● **RECORDS PROVIDED**:

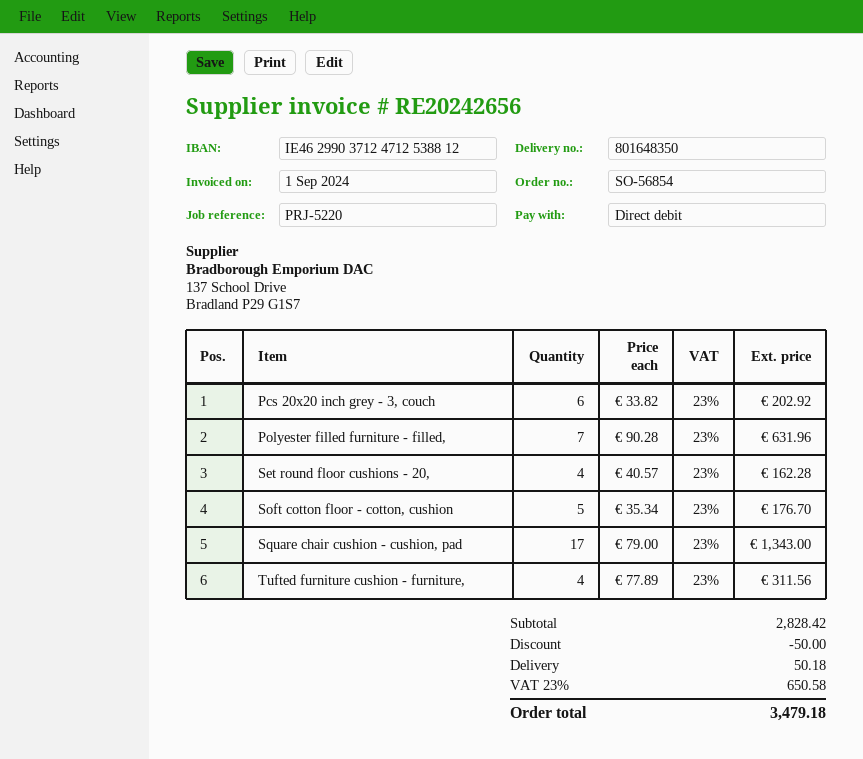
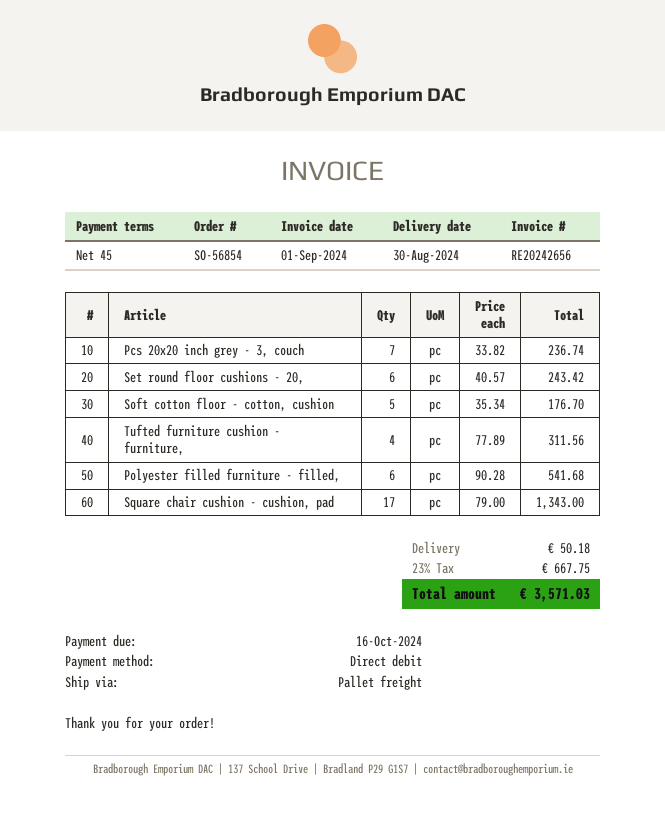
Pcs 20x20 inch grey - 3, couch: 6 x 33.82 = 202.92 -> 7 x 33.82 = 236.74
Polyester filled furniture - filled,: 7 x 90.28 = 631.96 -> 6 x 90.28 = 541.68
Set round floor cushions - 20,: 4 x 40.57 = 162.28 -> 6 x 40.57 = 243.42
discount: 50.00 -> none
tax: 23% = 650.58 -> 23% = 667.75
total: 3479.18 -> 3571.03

● **ABOUT THIS TASK**:
In the entries above, find the line with "Set round floor", then retype it and every line after it exactly.

● **EXPECTED ANSWER**:
Set round floor cushions - 20,: 4 x 40.57 = 162.28 -> 6 x 40.57 = 243.42
discount: 50.00 -> none
tax: 23% = 650.58 -> 23% = 667.75
total: 3479.18 -> 3571.03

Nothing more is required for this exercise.